前几日还好好的铺子此刻被砸的稀烂,木质的大方桌断了两条腿倒在了一边,桌上的缝纫机,针线,布匹,半成的衣裳稀稀拉拉的都在地上,墙上陈列的各色粗布,锦缎,丝绸都被掀倒在地上,精致的旗袍成衣一排塌了下来,被人恶意用剪子剪破撕烂,墙上地上乱作一团,连门也被卸了下来要掉不掉的样子,江氏的招牌匾额摇摇晃晃正好砸在了余疏的眼前。
如此暴虐的行径,余疏心中闪过了不好的念头。
走近一看,那地上还有一大滩血迹,不好的念头拼命往脑子里冒。刚踏进铺子,就听见江小萌警惕又恐惧的声音:“谁!”
“余疏。”
“余先生!”江小萌从一堆破布中钻出了脑袋,一下子扑在了余疏身上,浑身颤抖,眼泪吧嗒的哭诉道:“我爹爹没了……我爹爹没了……今天一大早突然来了几个打手二话不说就把店里被砸成了这样,也不知道是得罪了什么人,一个个凶神恶煞的我和爹爹也不敢吱声,他们砸就砸吧还把我爹爹推了一把,我爹爹没了……”
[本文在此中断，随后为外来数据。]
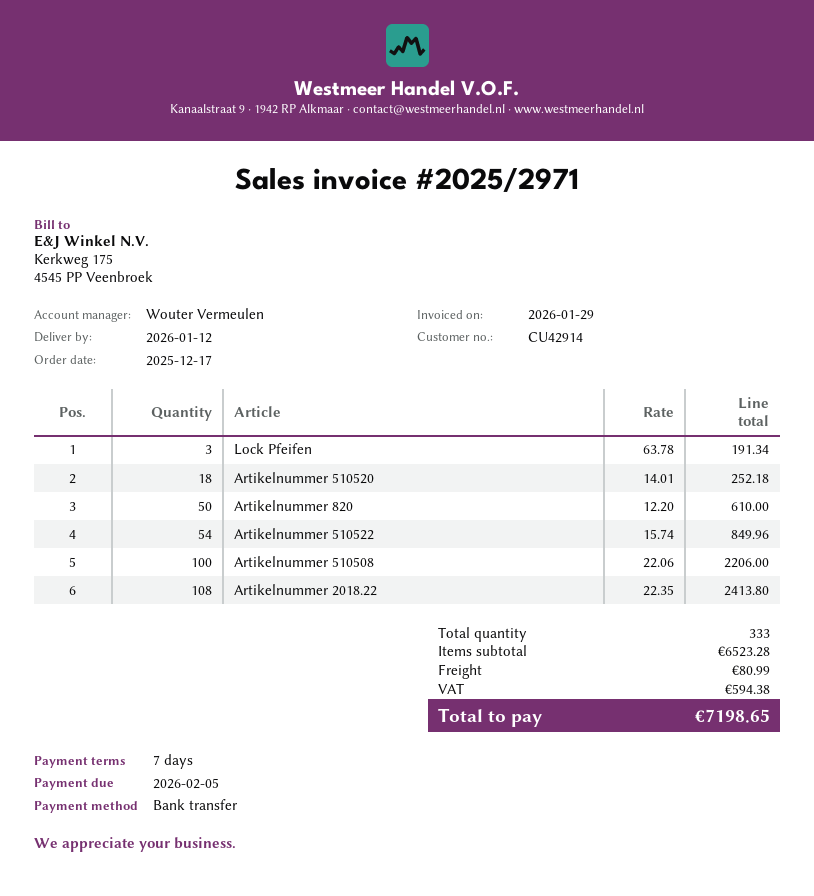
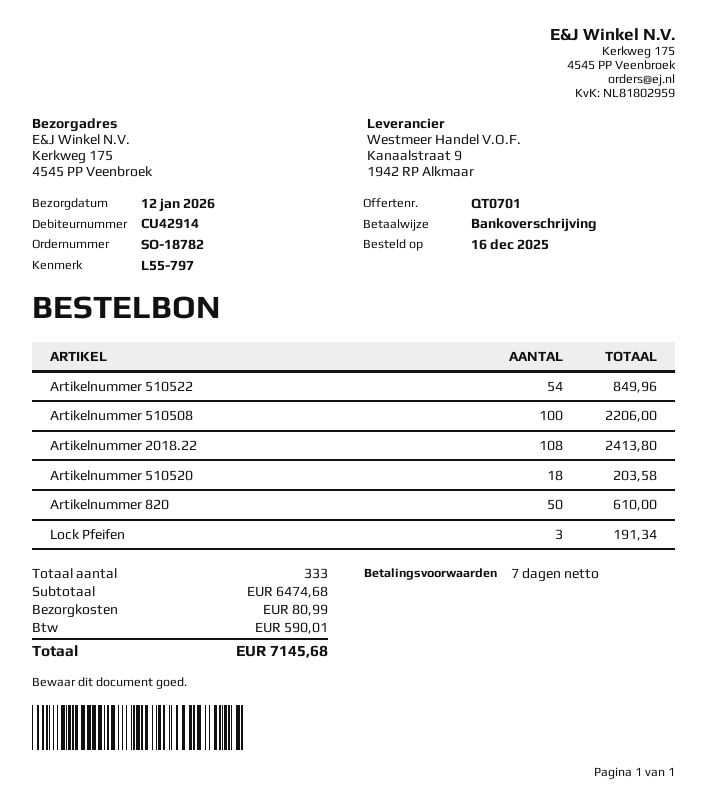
order date: 2025-12-17 -> 2025-12-16
Artikelnummer 510520: 18 for 252.18 -> 18 for 203.58
subtotal: 6523.28 -> 6474.68
tax: 594.38 -> 590.01
total: 7198.65 -> 7145.68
余疏拍着他背的手僵住了,扶住他的肩头急切的问道:“怎么会这样?你最近可是得罪了什么人?有没有遇见什么不寻常的事?”
“有!”江小萌抹了抹眼泪,可还是抑制不住喘的一抽一抽的,回想了片刻说道:“我昨天偷懒跑出去玩儿,走在半道上发现有个军爷跟着我,不知何故,我一时贪玩,就把他引到了一个五里外的村子里,还抢了他的军刀。”
“……军爷?”
余疏自觉脸上火辣辣的发烫,心往下沉。
“然后今天一早就发生了那样的事……”江小萌想起了什么似的猛地从他怀里抬起头来,激动道:“那三个打手中有一个高个子临走的时候还留了句话,让我们离姓顾的远一点儿,那不是我能攀得上的高枝儿,别不知死活。”